### EXERCISE DESCRIPTION
Retype, please, the listing from its opening line through the line that contains "text: 1 000", both included, without the pictures.

★ ★ ★

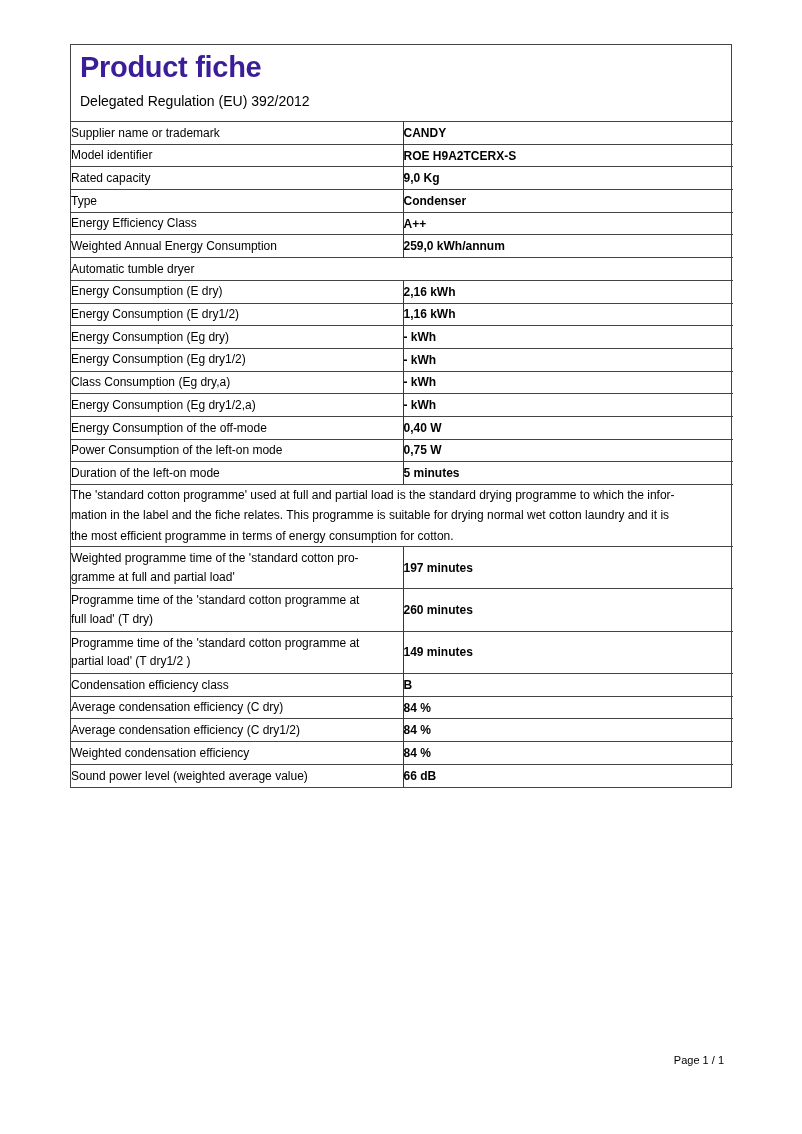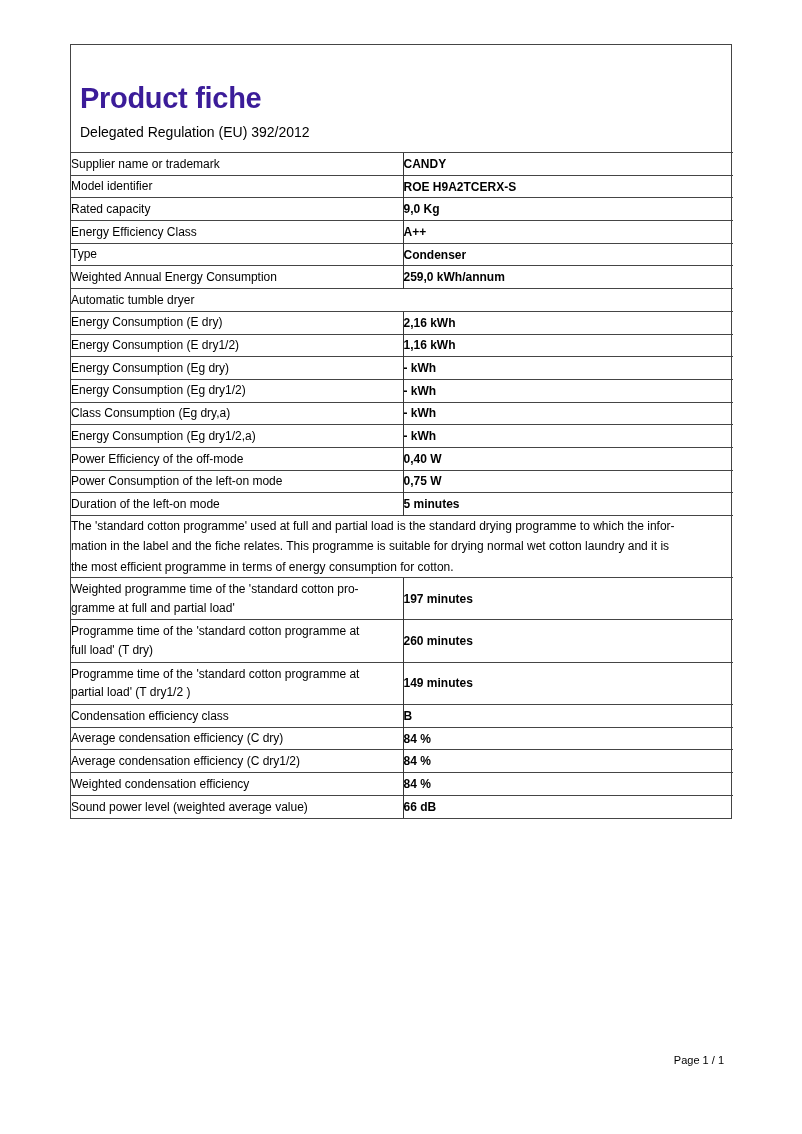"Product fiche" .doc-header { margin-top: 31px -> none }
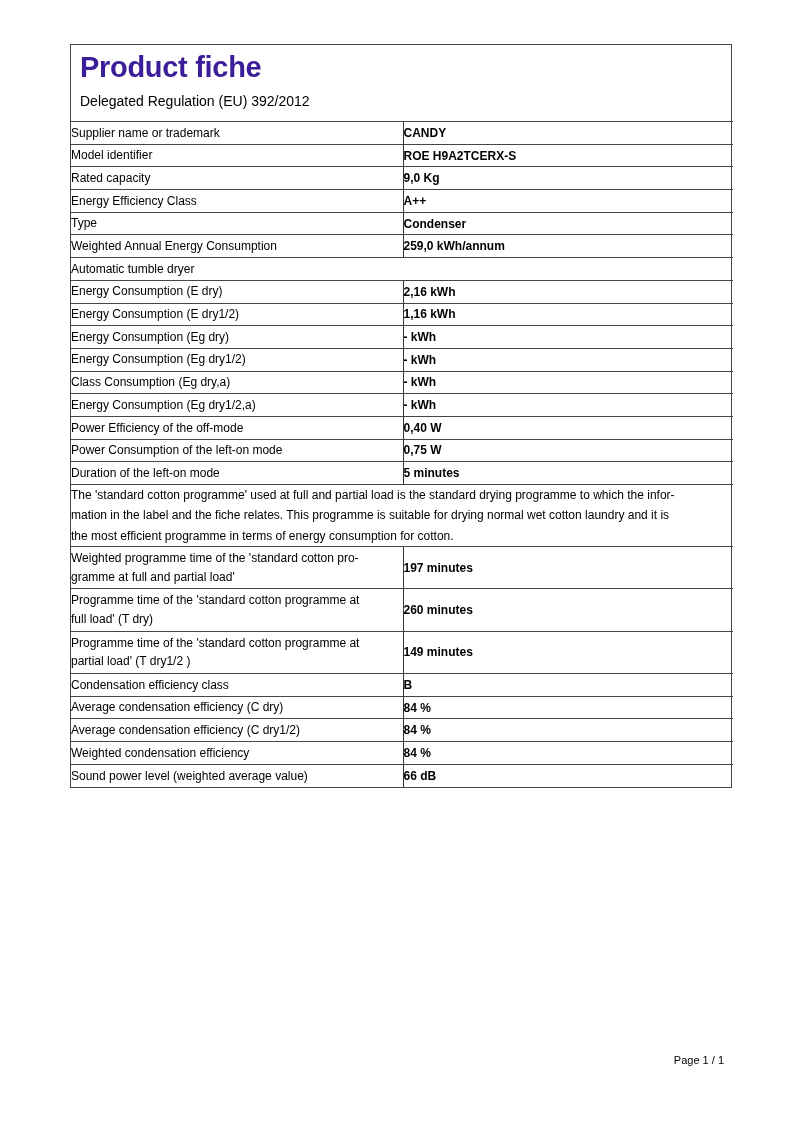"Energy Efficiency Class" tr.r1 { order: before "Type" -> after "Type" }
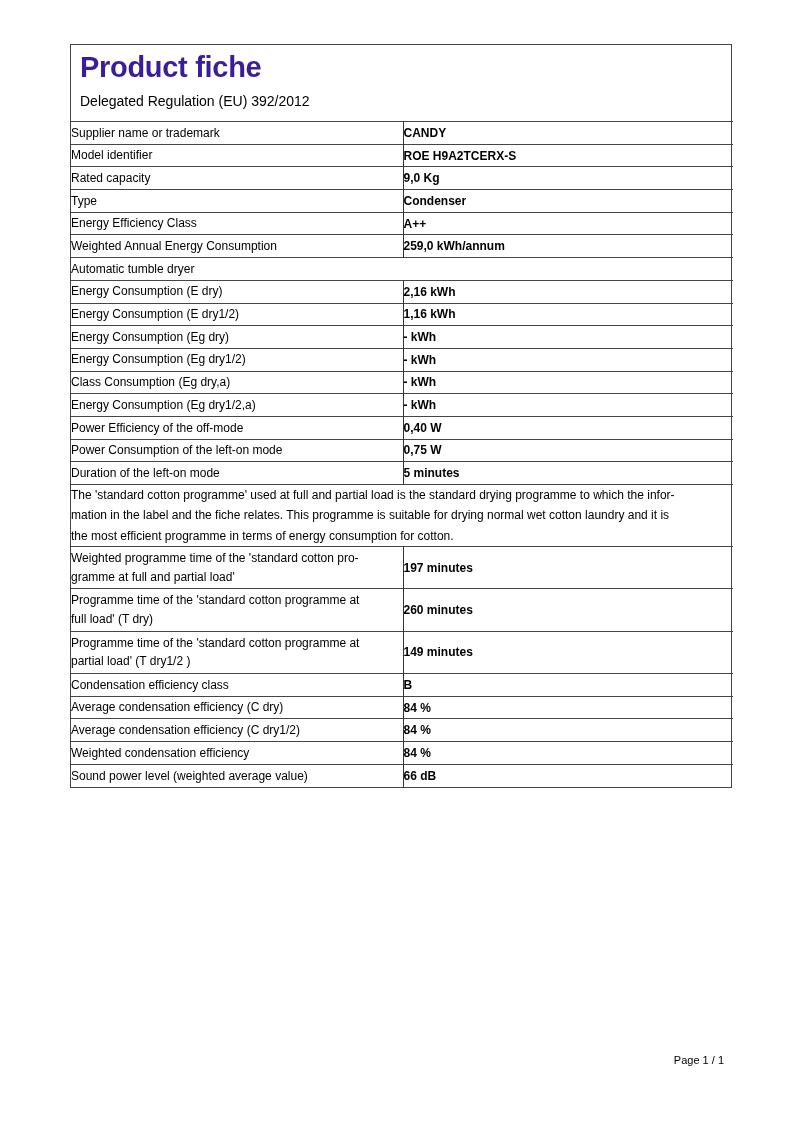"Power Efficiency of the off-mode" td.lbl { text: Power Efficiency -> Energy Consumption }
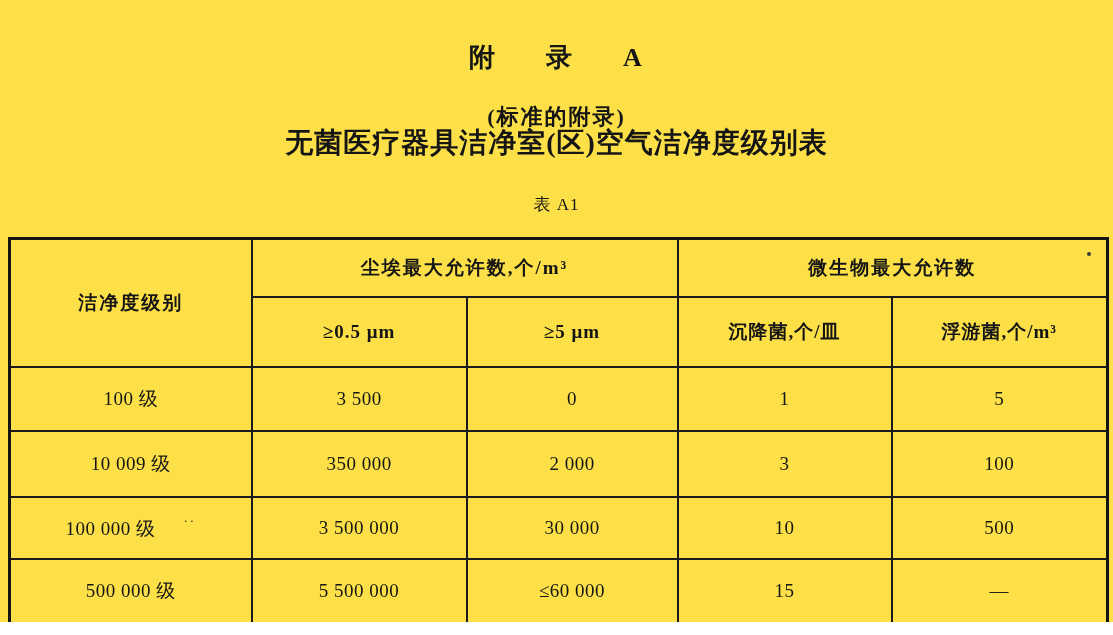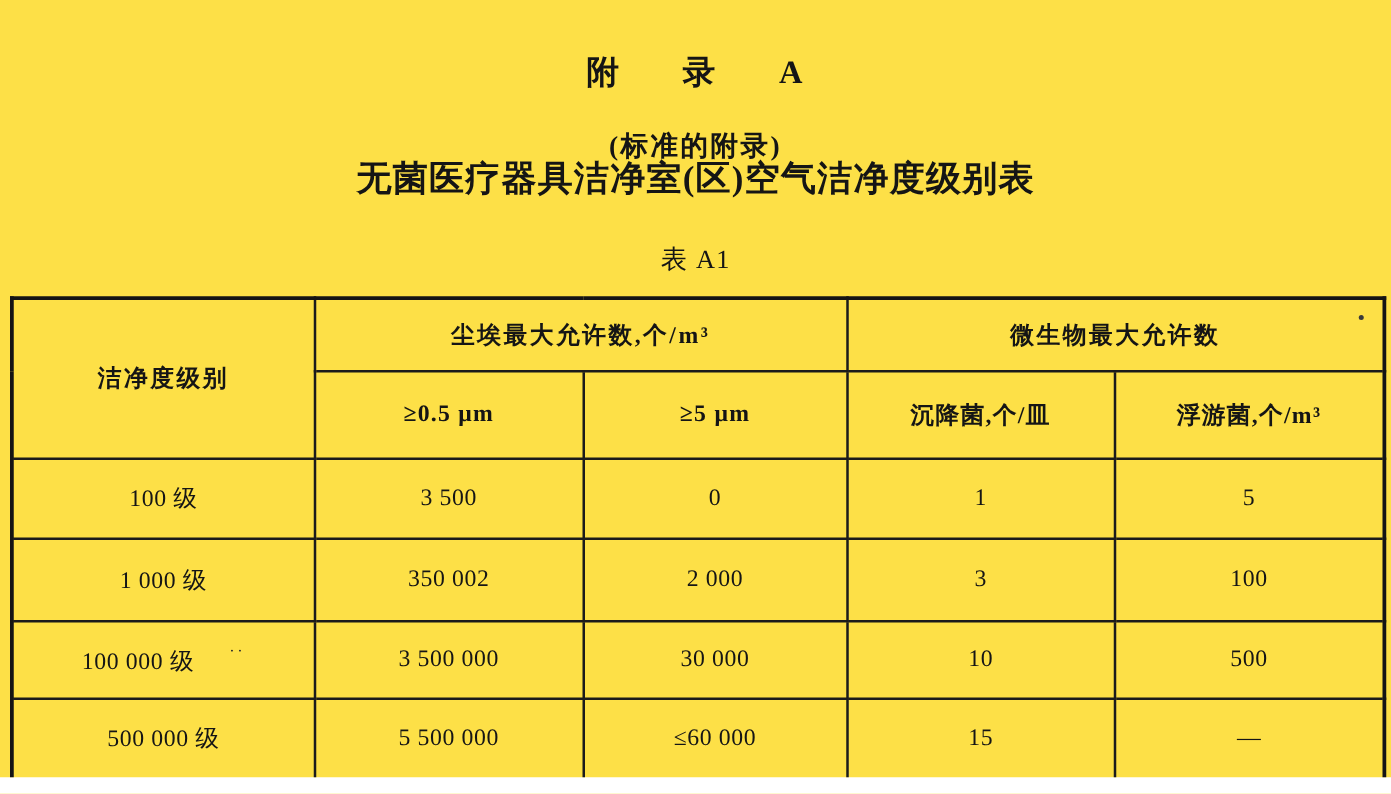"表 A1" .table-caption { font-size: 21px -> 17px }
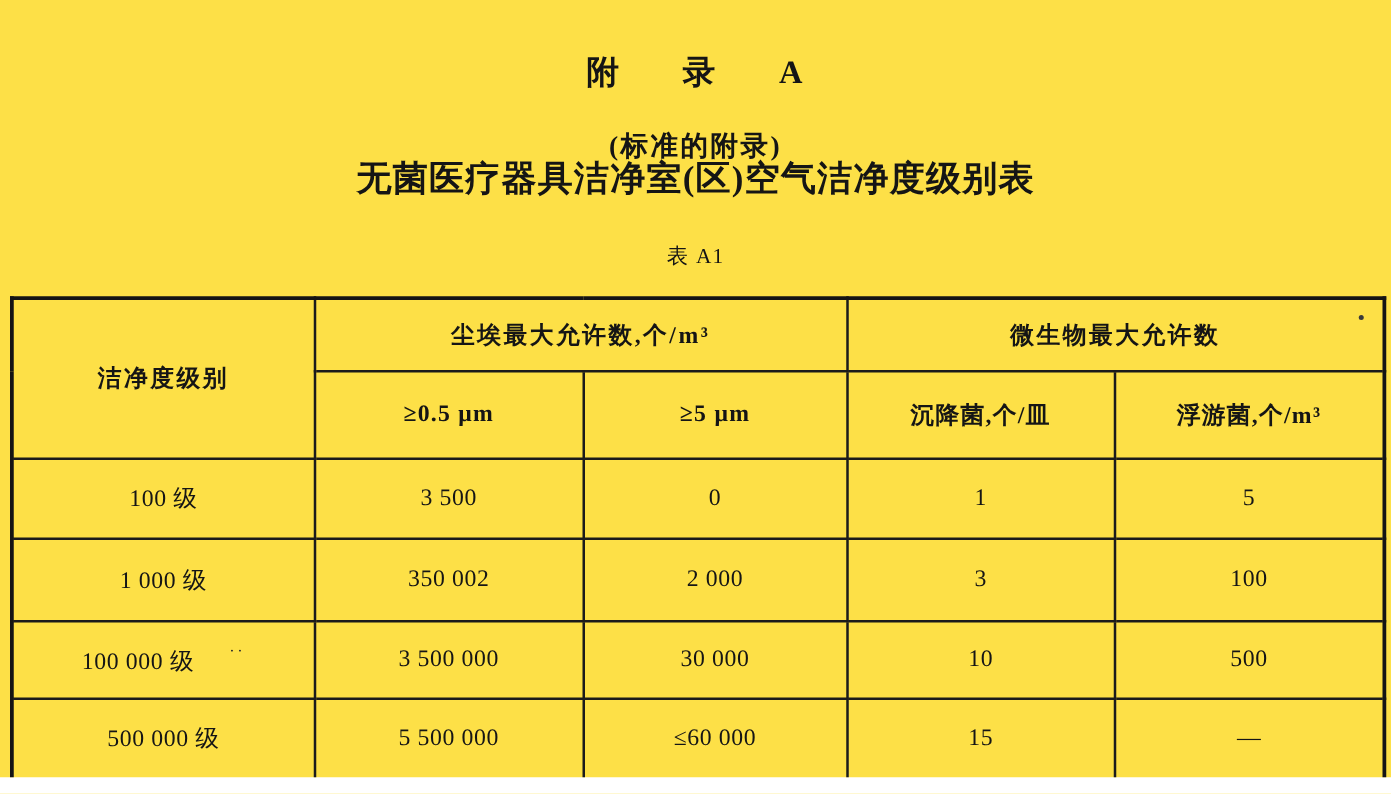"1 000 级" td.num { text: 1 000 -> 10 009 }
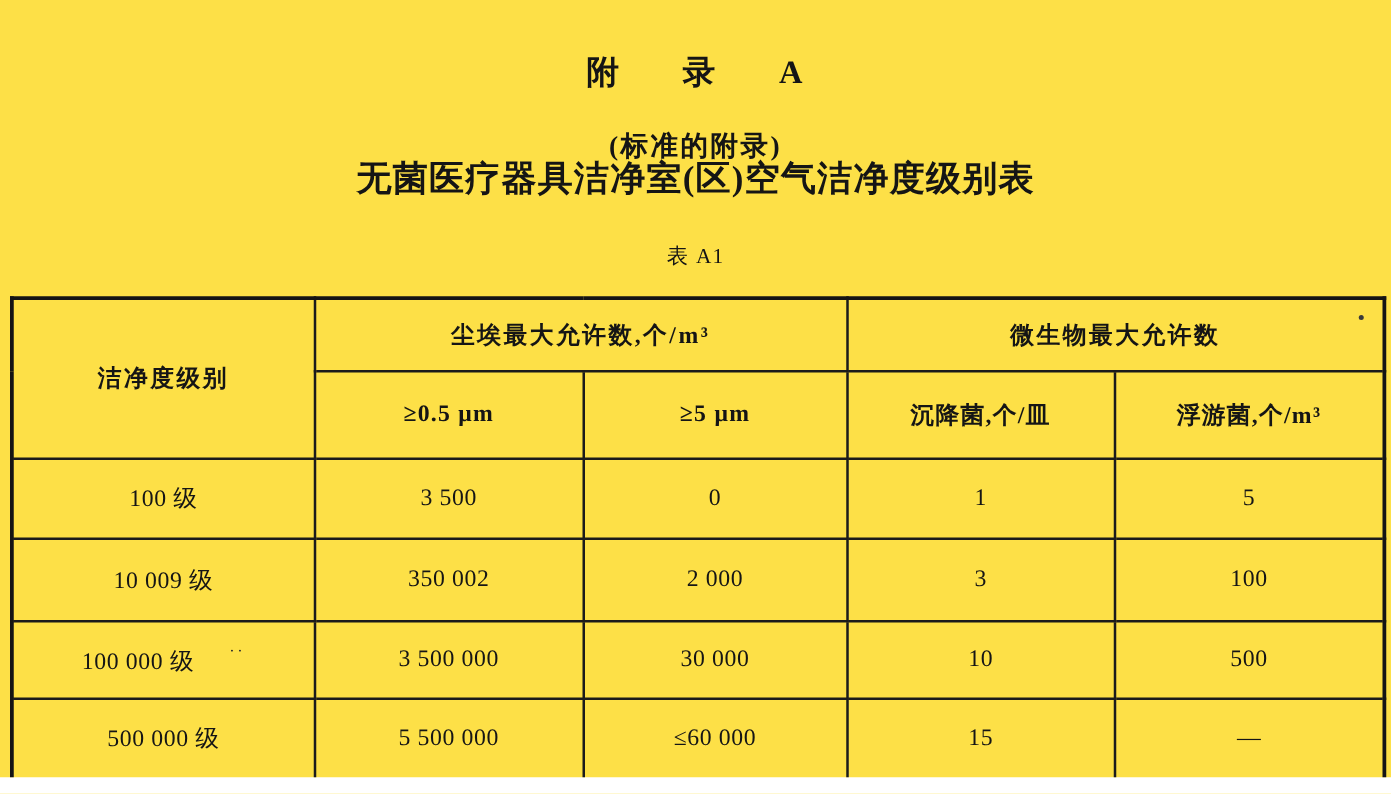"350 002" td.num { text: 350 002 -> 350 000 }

★ ★ ★

### ANSWER TO THIS EXERCISE
"Product fiche" .doc-header { margin-top: 31px -> none }
"Energy Efficiency Class" tr.r1 { order: before "Type" -> after "Type" }
"Power Efficiency of the off-mode" td.lbl { text: Power Efficiency -> Energy Consumption }
"表 A1" .table-caption { font-size: 21px -> 17px }
"1 000 级" td.num { text: 1 000 -> 10 009 }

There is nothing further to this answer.